В тихой гостинице со смешанным запахом старого дерева, постного масла и плохо проветриваемых коридоров встретил меня монах-гостинник. Его равнодушно-зоркий глаз, казалось, ничем нельзя было удивить. В то же время по обязанности своей он был обходителен и, ни о чем не спрашивая, определил меня в комнату с двумя кроватями, одна из которых уже была кем-то занята.

— Отдохни, отдохни, матушка, — ласково приговаривал он, глядя поверх моей головы и думая о чем-то своем. Я не сразу добилась, чтобы он услыхал мой вопрос, как попасть к старцу Алексею.

— Не попадешь, и не надейся, — недовольно замотал он головой, когда мои слова дошли, наконец, до его сознания. — Недугует он, того и гляди преставится. Сама увидишь, какая толпища к нему домогается. Послушник хорошо одного-двух пропустит. Недугует отец Алексей, и не надейся.

Я не огорчилась — таким равнодушием было сковано сердце.

«Наверно не отошла еще служба, — подумала я, — полагается пойти, раз приехала в монастырь». Вот он, храм внутри ограды, окруженный четырехугольником братских корпусов.

В тот раз я впервые в жизни попала на строгую уставную службу, какую не увидишь в обычных «мирских» храмах. В монастырской службе ни одного лишнего движения ни у совершающих ее, ни у стоящих неподвижными рядами монахов в левой половине храма. Зато в правой, среди мирских богомольцев — непрестанное движение, поклоны, вздохи, шепотом вопрос соседу, там передают свечу, там плач ребенка, уговоры матери… Мятется-течет неудержимо жизнь.
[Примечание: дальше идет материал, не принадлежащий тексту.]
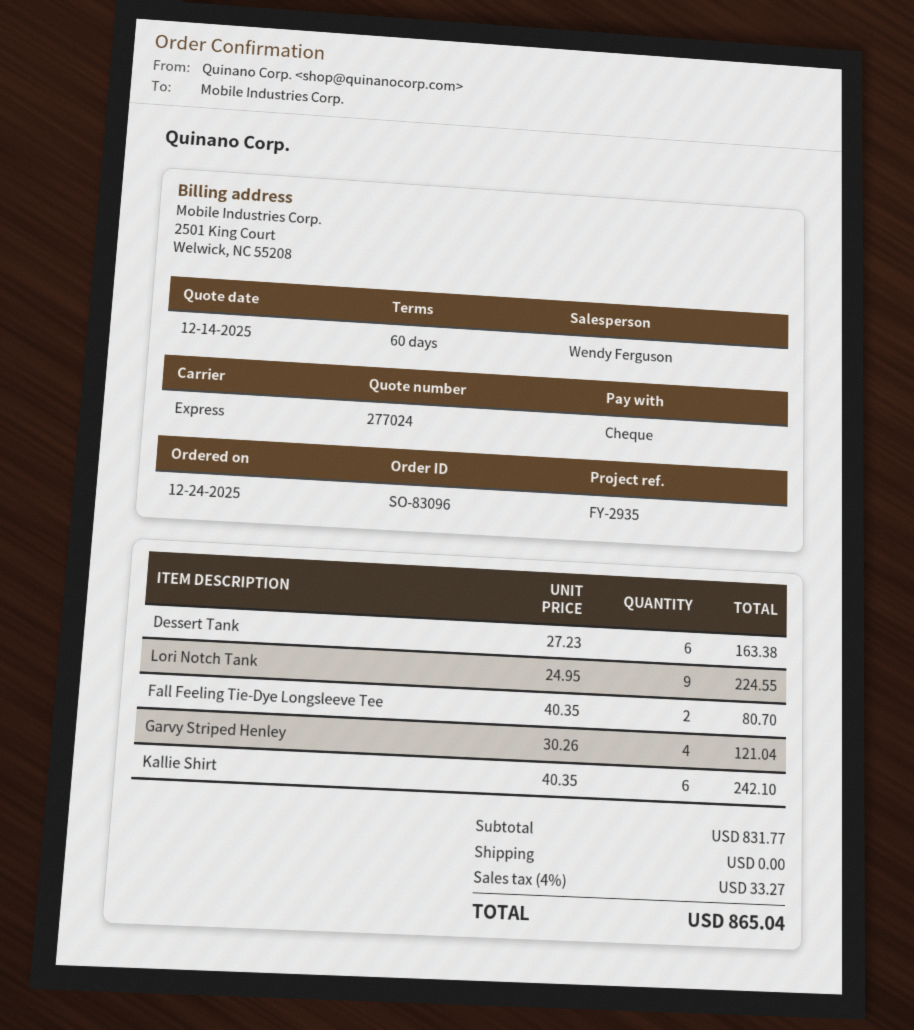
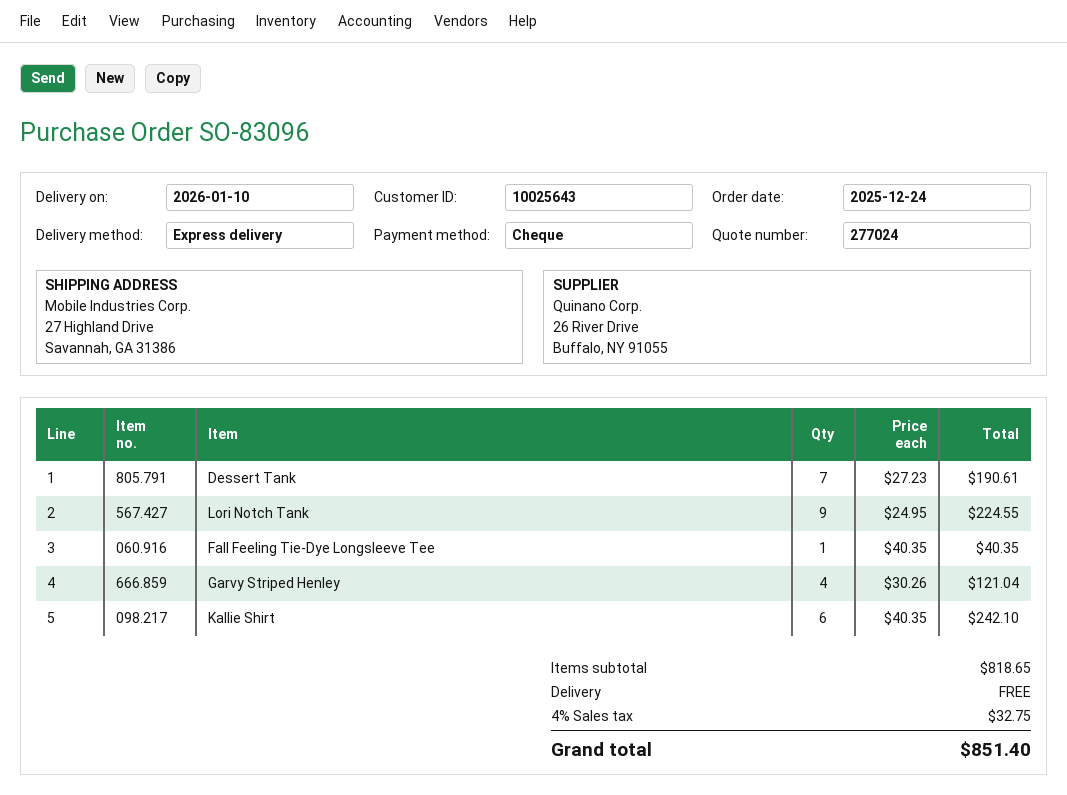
Dessert Tank: 6 x 27.23 = 163.38 -> 7 x 27.23 = 190.61
Fall Feeling Tie-Dye Longsleeve Tee: 2 x 40.35 = 80.70 -> 1 x 40.35 = 40.35
subtotal: 831.77 -> 818.65
tax: 4% = 33.27 -> 4% = 32.75
total: 865.04 -> 851.40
А над нею — ровное, отрешенно-сладостное качанье-плеск монашеского хора, он ритмично переговаривается с клироса на клирос. В монастыре соблюдался еще древний чин песнопения, сложившийся в ту пору, когда певцы были неграмотными и один из них, избранный «канонарх», произносил нараспев стих, который повторял весь клирос, выводя музыкальной вязью. Правый хор исполняет песнь — стихиру. Левый выводит следующую — в ней развивается смысл предыдущей. После этого оба хора стремительно, но почти неслышно (только шелестят длинные одежды), спускаются с клиросов на середину храма и, соединившись, исполняют вместе завершающую смысл всего пропетого стихиру. Это действие называлось «катавасией».

Один музыкант как-то сказал мне, что музыка — выражение космической гармонии и, вероятно, райское искусство, ведь недаром говорится о музыке сфер и пении духов вокруг престола Всевышнего, но именно потому, что она — небесная, она отзывчивей, подвижней других искусств и в падшем мире оказалась отзывчивей на зло. Действительно, музыка, как ни одно из искусств, обладает силой завораживать душу, и против нее у нас в душе нет защиты. Душа перед музыкой обнажена, душа и музыка — одна стихия.

Церковь защищала издревле детей своих от «музыкальных» соблазнов строгостью устава, в котором проверенный веками порядок или «чин»: все богослужение совершается в пределах восьми музыкальных настроений или гласов. Эти гласы столь же неизменны, как и тексты, из которых состоит богослужение.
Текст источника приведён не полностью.